Patients with severe liver disease may bleed for a variety of reasons. Careful use of blood products and drugs can often control the bleeding in most patients.
Hemostatic problems in patients with severe liver disease:
(1) prolongation of the PT and PTT (due to vitamin K deficiency, failure of hepatic synthesis, hypofibrinogenemia, DIC)
(2) hypofibrinogenemia (dysfibrinogenemia. DIC)
(3) thrombocytopenia (sequestration in spleen, DIC, sepsis, decreased production from bone marrow)
(4) platelet dysfunction
Problem |
Goal |
Therapy |
prolonged PT |
within 3 seconds of upper limit of normal |
(1) parenteral vitamin K (2) FFP 12-20 mL per kg body weight (3) prothrombin complex if the patient is unable to handle the FFP volume |
fibrinogen < 150 mg/dL |
> 150 mg/dL |
cryoprecipitate |
platelet count < 100,000 per µL |
> 100,000 per µL |
platelet concentrates |
abnormal bleeding time |
reduce to or near normal |
desmopressin acetate 0.3 µg/kg IV |
where:
• The dose of FFP represents about 33-50% of an adult's plasma volume.

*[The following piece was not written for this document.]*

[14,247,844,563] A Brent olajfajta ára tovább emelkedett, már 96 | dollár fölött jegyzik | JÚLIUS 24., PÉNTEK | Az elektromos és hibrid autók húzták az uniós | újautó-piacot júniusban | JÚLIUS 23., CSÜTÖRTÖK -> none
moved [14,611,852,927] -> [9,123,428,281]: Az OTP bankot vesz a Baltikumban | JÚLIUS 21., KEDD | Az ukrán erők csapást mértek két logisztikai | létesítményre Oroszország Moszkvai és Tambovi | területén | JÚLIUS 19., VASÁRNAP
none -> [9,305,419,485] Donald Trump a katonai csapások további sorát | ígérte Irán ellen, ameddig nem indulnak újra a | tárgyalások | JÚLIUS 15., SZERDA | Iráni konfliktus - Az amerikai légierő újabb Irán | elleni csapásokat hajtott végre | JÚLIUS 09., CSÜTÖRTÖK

• Dosing of products in the bleeding patient has to be continuously adjusted since s/he may not be stable.
• Desmopressin = diamino-8-D-arginine vasopressin. It increases the high molecular weight multimers of von Willebrand's factor, which appears to be beneficial in reversing an elevated bleeding time.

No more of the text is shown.